WRUF-FM
- Gainesville, Florida; United States;
- Broadcast area: Gainesville - Ocala
- Frequency: 103.7 MHz (HD Radio)
- Branding: Country 103.7, The Gator

Programming
- Format: Country
- Subchannels: HD2: ESPN Radio (WRUF) HD3: NOAA Weather Radio
- Affiliations: Compass Media Networks Premiere Networks Westwood One

Ownership
- Owner: University of Florida
- Operator: Audacy, Inc. (via JSA)
- Sister stations: via UF: WUFT, WUFT-FM, WUFQ, WRUF-LD, WRUF via Audacy: WKTK, WSKY-FM

History
- First air date: 1948
- Call sign meaning: Radio from the University of Florida

Technical information
- Licensing authority: FCC
- Facility ID: 66575
- Class: C1
- ERP: 100,000 watts
- HAAT: 234 meters (768 ft)
- Transmitter coordinates: 29°42′34.00″N 82°23′40.00″W﻿ / ﻿29.7094444°N 82.3944444°W

Links
- Public license information: Public file; LMS;
- Webcast: Listen live
- Website: 1037thegator.com

= WRUF-FM =

WRUF-FM (103.7 FM) is a commercial radio station licensed to Gainesville, Florida, United States, broadcasting a country music format. It is owned by the University of Florida; while the university is a non-profit organization owned by the State of Florida, WRUF-FM and WRUF are operated as commercial stations, supported by advertising through a joint sales agreement (JSA) with Audacy, in contrast to co-owned NPR member WUFT-FM, and emergency station WUFQ, both non-commercial outlets. The studios and offices are inside the Flanagan wing of Weimer Hall within the College of Journalism and Communications on the university's campus on Stadium Road in Gainesville.

WRUF-FM's transmitter tower is off NW 53rd Avenue at Devil's Millhopper Geological State Park.

==History==
===Beautiful and Classical Music===
WRUF-FM signed on the air in 1948, among the earliest FM stations in Florida. In its first decades, it largely simulcast the programming on 850 WRUF. The stations were network affiliates of the Mutual Broadcasting System.

In its early years, WRUF-FM was powered at 12,000 watts, a fraction of its current output. From the 1960s to 1981, WRUF-FM played beautiful music and classical music under the moniker "Stereo 104." The one exception was a Saturday-night disco music program from 1979-1980 called "Studio 104."

===Top 40 and Album Rock===
By the early 1980s, the easy listening format was beginning to age. WRUF-FM flipped to a Top 40 format from 1981 to 1983. The hit music format was adopted because another local FM station had recently begun playing hits on the FM dial with great success. For many years, WRUF 850 AM had a Top 40 format, so technically, it was an easy switch, though many important powers at the university disfavored putting teen-oriented music on the FM station.

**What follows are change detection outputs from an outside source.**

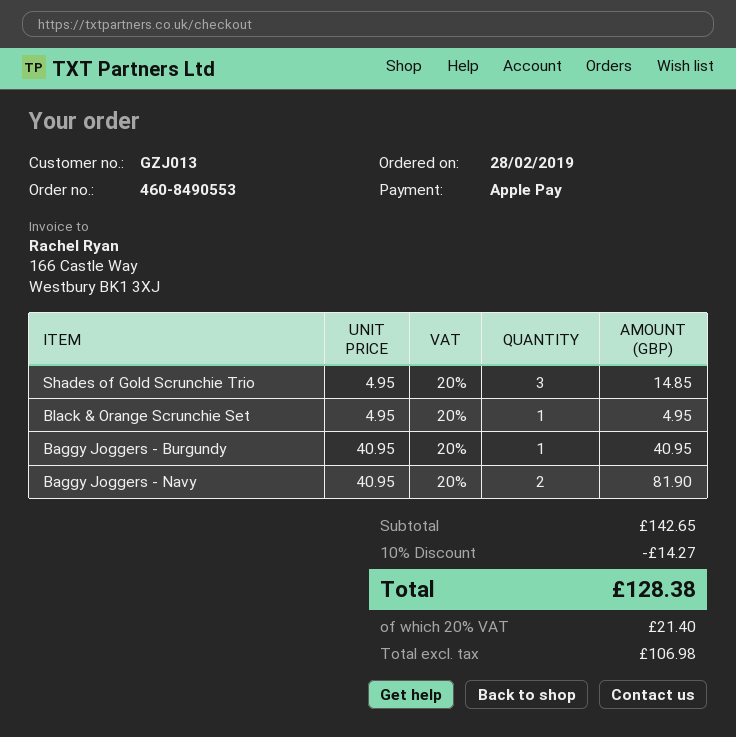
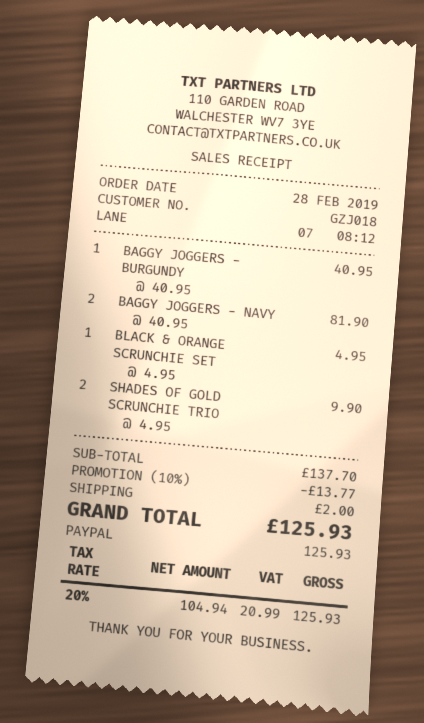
customer number: GZJ013 -> GZJ018
payment method: Apple Pay -> PayPal
Shades of Gold Scrunchie Trio: 3 x 4.95 = 14.85 -> 2 x 4.95 = 9.90
subtotal: 142.65 -> 137.70
discount: 10% = 14.27 -> 10% = 13.77
shipping: none -> 2.00
net: 106.98 -> 104.94
tax: 20% = 21.40 -> 20% = 20.99
total: 128.38 -> 125.93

WRUF-FM became an album-oriented rock (AOR) station in 1983. It called itself "Rock 104". The station played songs from the best-selling rock albums of the day. The rock format continued for nearly three decades.

===Country music===
On October 11, 2010, the university announced that WRUF-FM would soon switch to a country music format. The "Rock 104" name and format would be moved to an internet-only station. Country music was gaining in listeners and management decided WRUF-FM would take advantage of its popularity.

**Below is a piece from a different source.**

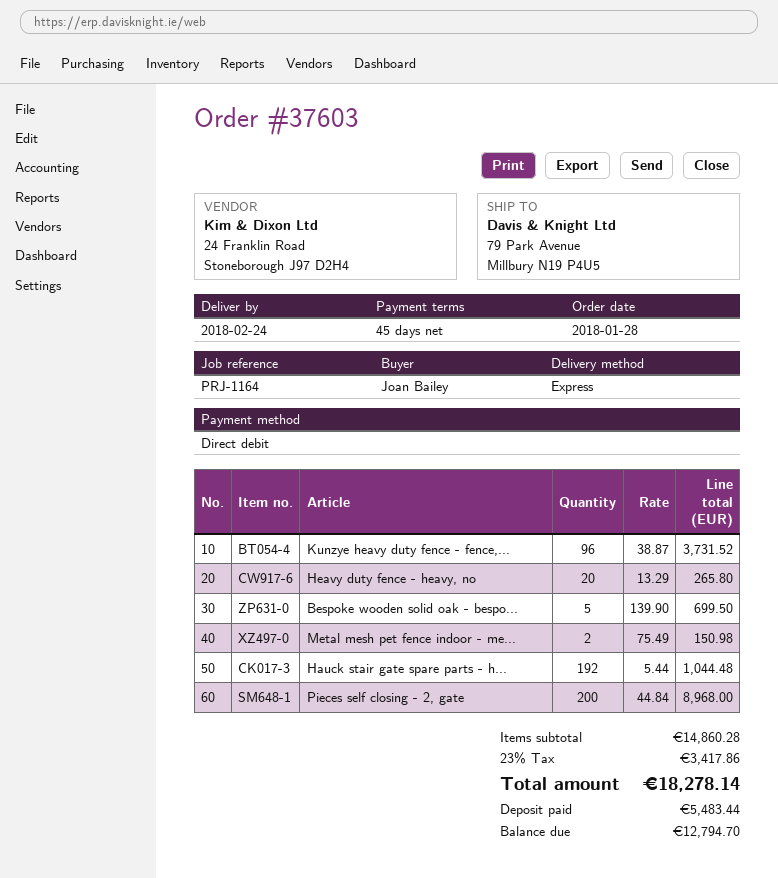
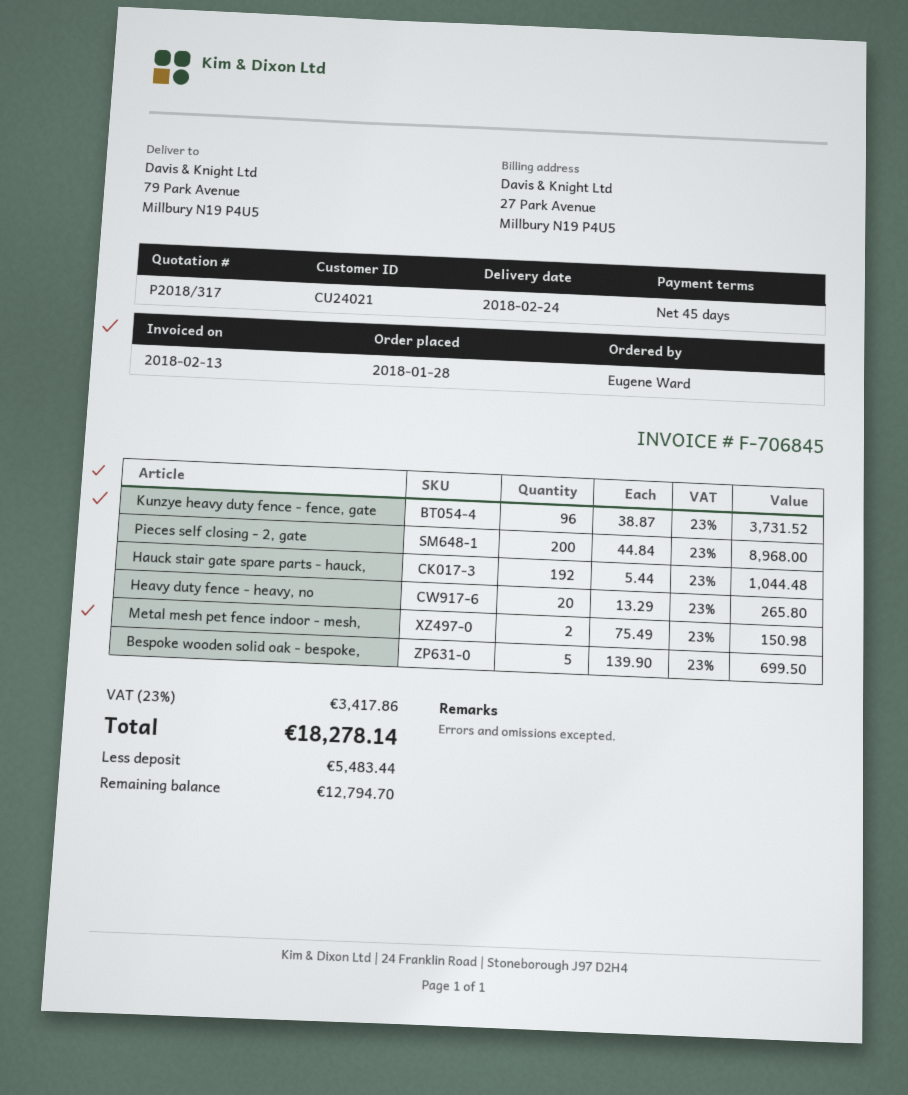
ordered by: Joan Bailey -> Eugene Ward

On October 15, 2010, WRUF-FM made the format change, branded as "Country 103.7, The Gator". (University of Florida sports teams are called the Gators, which is short for alligator, an animal common in local swamps.) The first song played under the new format was "Roll with It" by Easton Corbin.

==Programming==
Local personalities on WRUF-FM include Allie and Tommy Bodean; the station also carries The Bobby Bones Show and After Midnite with Granger Smith. WRUF-FM also simulcasts most big university sporting events, including Florida Gators football, men's basketball, and Sunday baseball games.

===Past personalities===
- Paul Castronovo, host of the syndicated morning radio program, ‘The Paul & Young Ron Show’, was a former Rock 104 disc jockey, as well as a graduate of the University of Florida.
- Conservative talk radio personality Andrew Wilkow, host of an eponymous show on Sirius Satellite Radio's "Sirius Patriot", is an alumnus of the station, having spent the latter half of his college years at the University of Florida. Unlike his current calling, his work at WRUF was solely as a disk jockey.
- Rich Fields, the former announcer for CBS's The Price Is Right and Gameshow Marathon, was a former WRUF-FM afternoon drive disc jockey and music director, as well as a graduate of the University of Florida. Rich Fields is also a recipient of the Red Barber Award for Broadcasting Excellence.
- Brad Abrell, co-host of the syndicated morning radio program, ‘The Ashley & Brad Show’, was a former Rock 104 disc jockey, as well as a graduate of the University of Florida.